ASSIGNMENT.
Gather each line containing the string "list" from these entries.
___ EXERCISE DATA
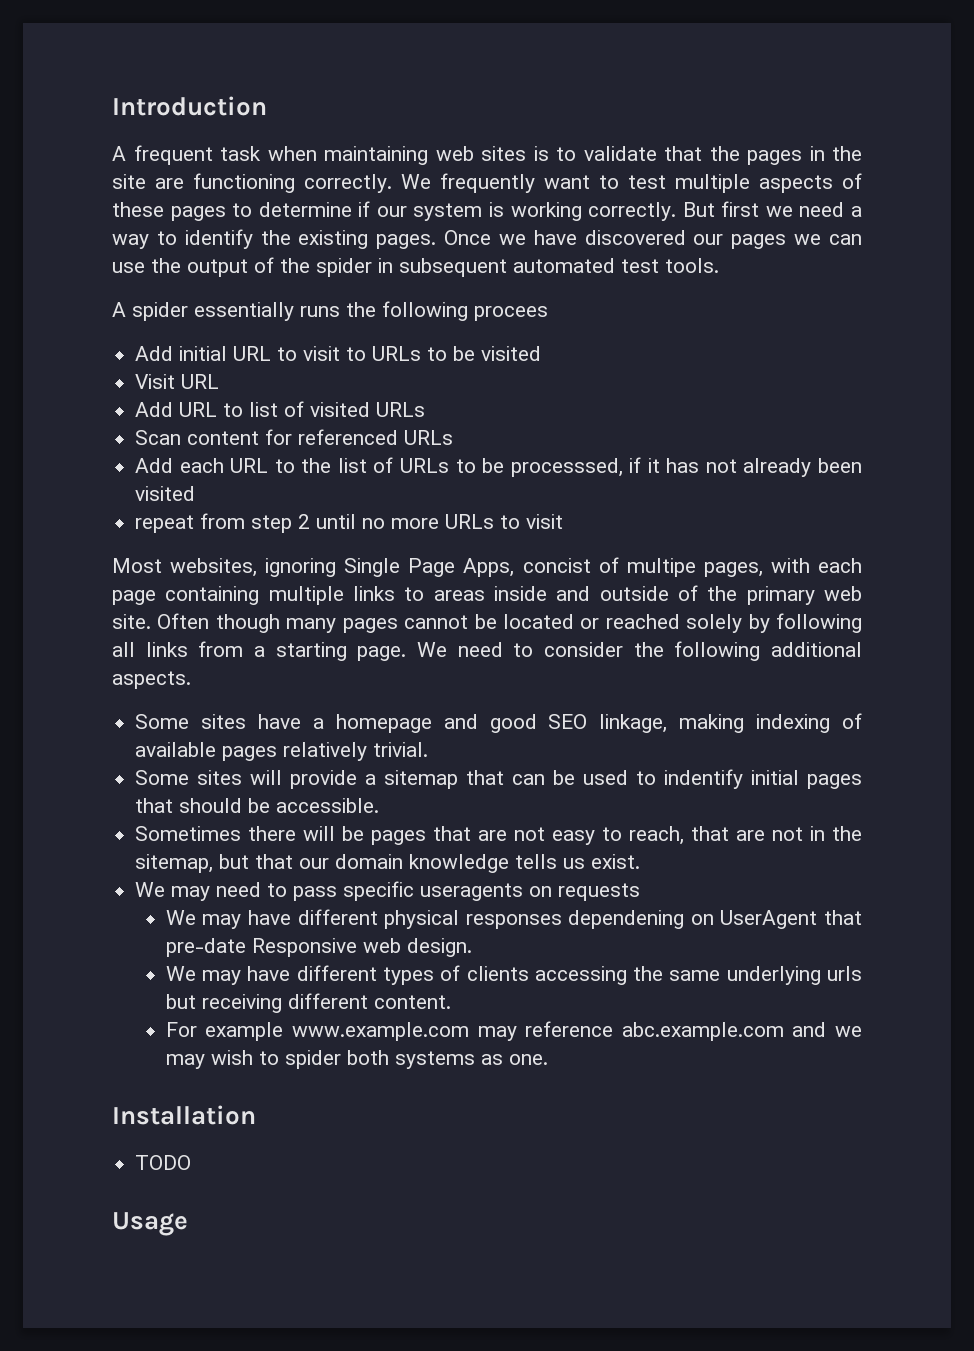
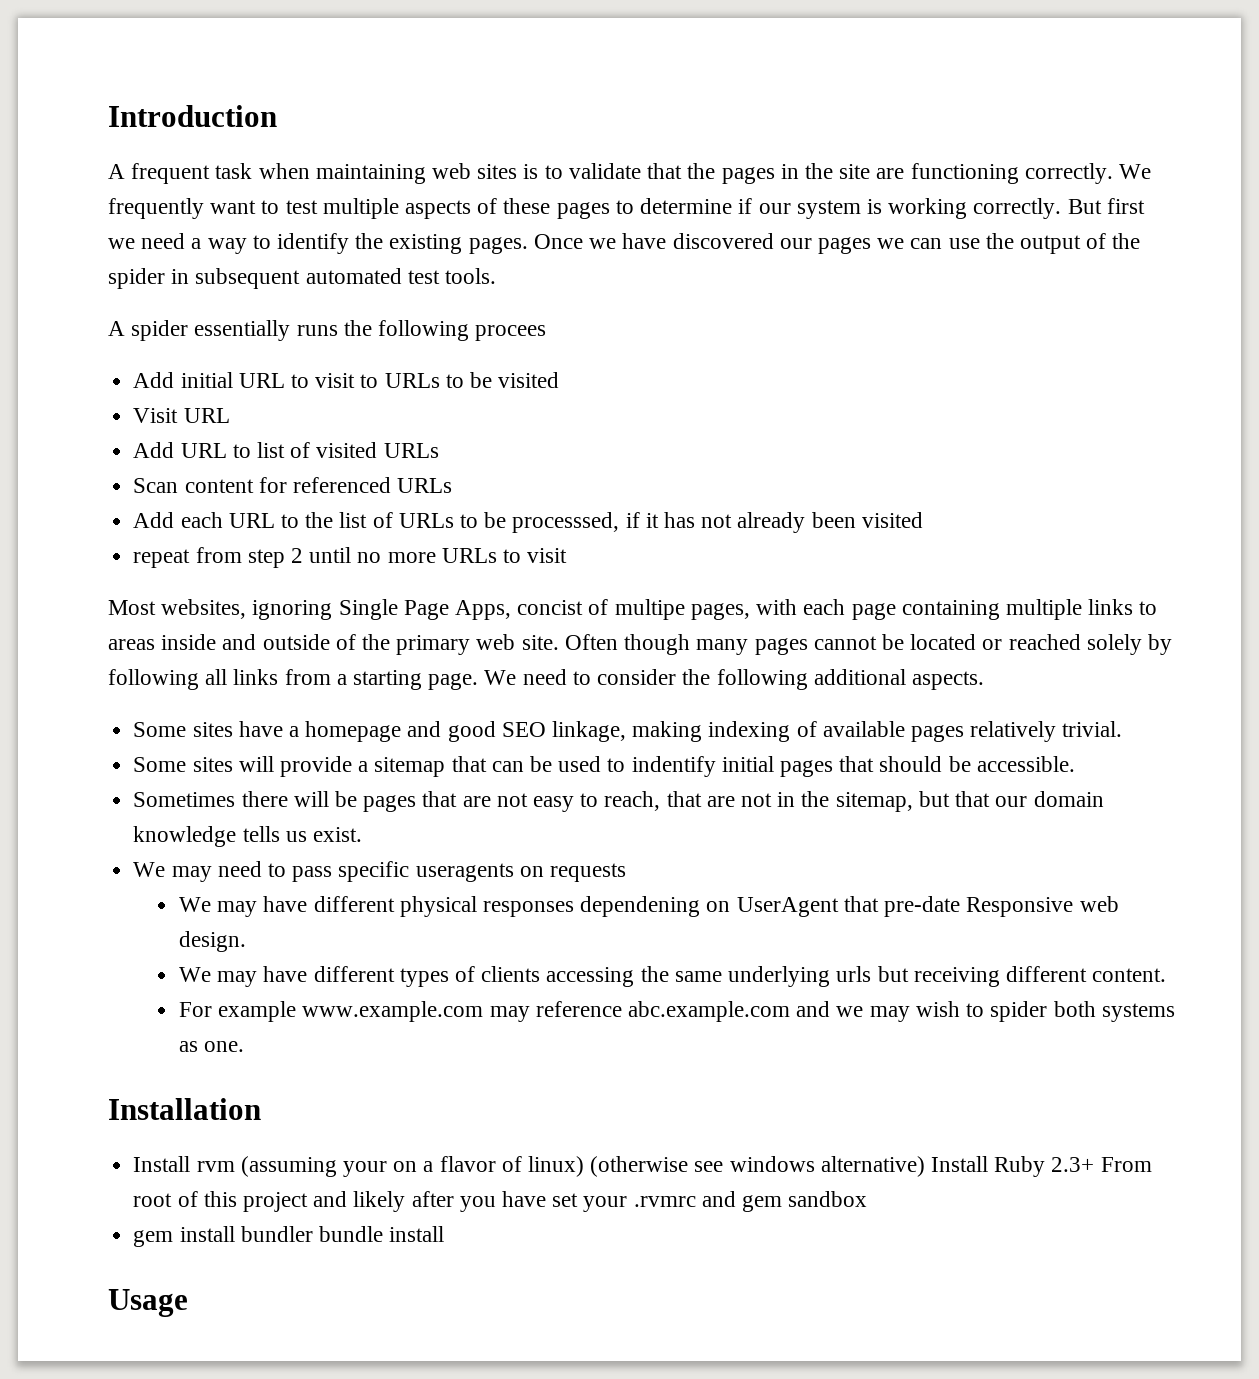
- TODO
+ Install rvm (assuming your on a flavor of linux) (otherwise see windows alternative) Install Ruby 2.3+ From root of this project and likely after you have set your .rvmrc and gem sandbox
+ gem install bundler bundle install

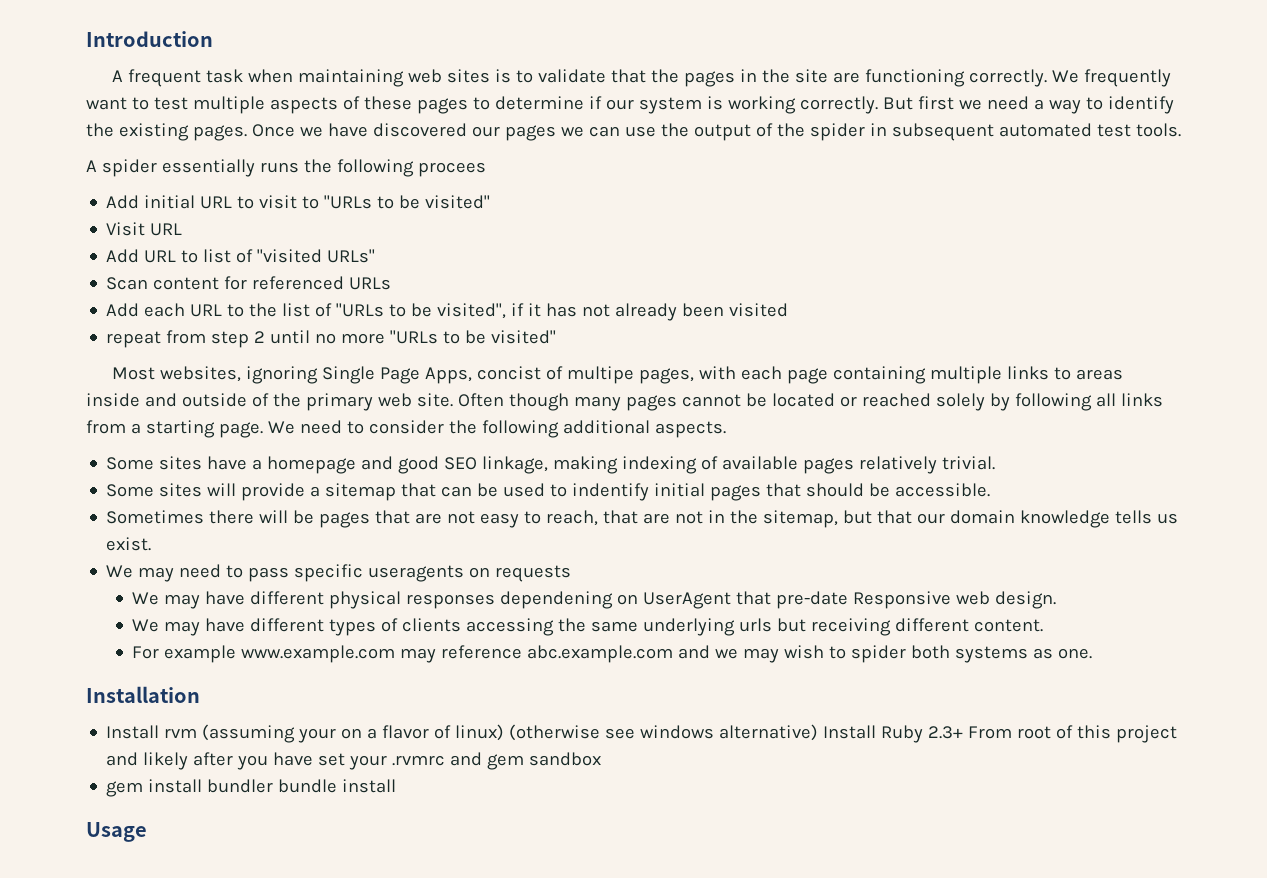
- Add initial URL to visit to URLs to be visited
+ Add initial URL to visit to "URLs to be visited"
- Add URL to list of visited URLs
+ Add URL to list of "visited URLs"
- Add each URL to the list of URLs to be processsed, if it has not already been visited
+ Add each URL to the list of "URLs to be visited", if it has not already been visited
- repeat from step 2 until no more URLs to visit
+ repeat from step 2 until no more "URLs to be visited"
______
EXERCISE RESPONSE.
- Add URL to list of visited URLs
+ Add URL to list of "visited URLs"
- Add each URL to the list of URLs to be processsed, if it has not already been visited
+ Add each URL to the list of "URLs to be visited", if it has not already been visited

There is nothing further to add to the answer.